The plane in Friday’s incident, by contrast was nearly new, having been certified just two months prior. The model, a Boeing 737 MAX 9, is a stretched version of the MAX 8 that is most famous as the aircraft that crashed in Indonesia in 2018 and then in Ethiopia in 2019, killing everyone aboard. While the MAX 8 is 129 feet long and carries 178 passengers, the MAX 9 is 138 feet long and carries 193 people. The aircraft’s basic design includes an emergency exit behind the wing that customers can choose to replace with what looks like a normal section of wall. To fill the gap where the door would be, Boeing installs a plug. It was apparently such a plug that blew out during Friday’s decompression.

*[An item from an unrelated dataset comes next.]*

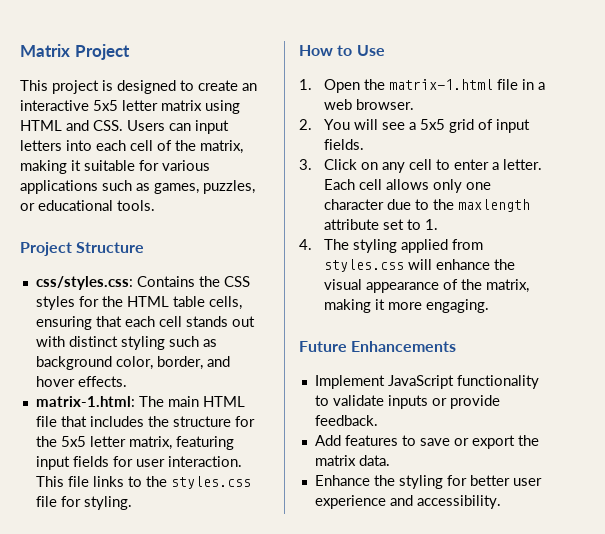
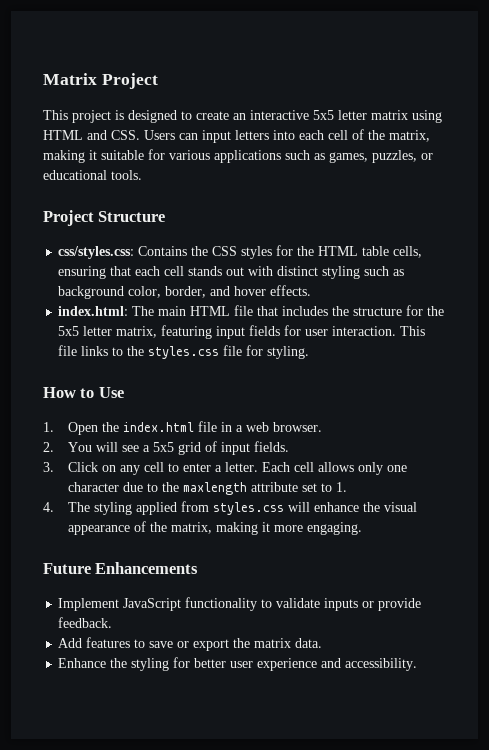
- matrix-1.html: The main HTML file that includes the structure for the 5x5 letter matrix, featuring input fields for user interaction.
+ index.html: The main HTML file that includes the structure for the 5x5 letter matrix, featuring input fields for user interaction.
- 1. Open the matrix-1.html file in a web browser.
+ 1. Open the index.html file in a web browser.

Pictures published on social mediashowed what appeared to be clean breaks around the perimeter of the missing section.
“Can we even call those doors ‘plugs’ if they are able to pop out under pressure?” quipped aviation journalist Seth Miller on Twitter. “Might need a new term for them after this incident.”
In the wake of the incident, Alaska announced that it was grounding its entire fleet of 65 MAX 9 aircraft until each aircraft had undergone “full maintenance and safety inspections,” a process expected to take several days. The airline had previously been scheduled to operate more than 150 flights per day on these aircraft. Just hours after Alaska announced it would be grounding its MAX 9s, one of them took off at 7:13 a.m. from Fort Lauderdale en route to Seattle — it’s hard to imagine that they were able to conduct a very comprehensive inspection in that time frame. Other operators with significant fleets of 737 MAX 9 aircraft include United, with 79 in service, and Aeromexico, with 18. Later Saturday, the Federal Aviation Administration ordered all U.S. airlines to temporarily ground their 737 MAX 9 planes until they could be inspected.
In the wake of the Indonesia and Ethiopia fatal crashes, 737 MAX planes were grounded around the world, and there was considerable doubt as to whether the public would ever accept them. After a two-year review process, the FAA recertified the MAX in late 2020, and the airline industry quickly overcame any qualms it might have had. Post covid, the aviation industry was booming, and new jets were needed. Today there more than 1000 737 MAX jets in operation, 221 of them the MAX 9 variant.
Friday’s incident raised new questions about the wisdom of continuing to rely on an aircraft that has been so notoriously dogged by problems. Producing a plane whose pieces blow out explosively even when brand new is clearly a failure of engineering, but failures of engineering are a product of management failures. In 2021 Boeing reached a $2.5 billion settlement with the Justice Department to settle fraud conspiracy charges over the design of the 737 MAX. In 2022 it agreed to pay $200 million to settle charges it misled investors about the MAX.
And it continues to struggle to bring its planned line of 737 MAX variants to market. Just this past Friday, the Seattle Times reported that Boeing was trying to get a safety waiver from the FAA for the 737 MAX 7, a smaller version, so that it could be certified to fly even though its engine de-icing system could pose a deadly danger in flight.
For all its problems though, the 737 MAX remains a commercial success: Boeing has more than 4,000 orders outstanding, 137 of them for the MAX-9.
This article originally ran in New York magazine on January 6, 2024.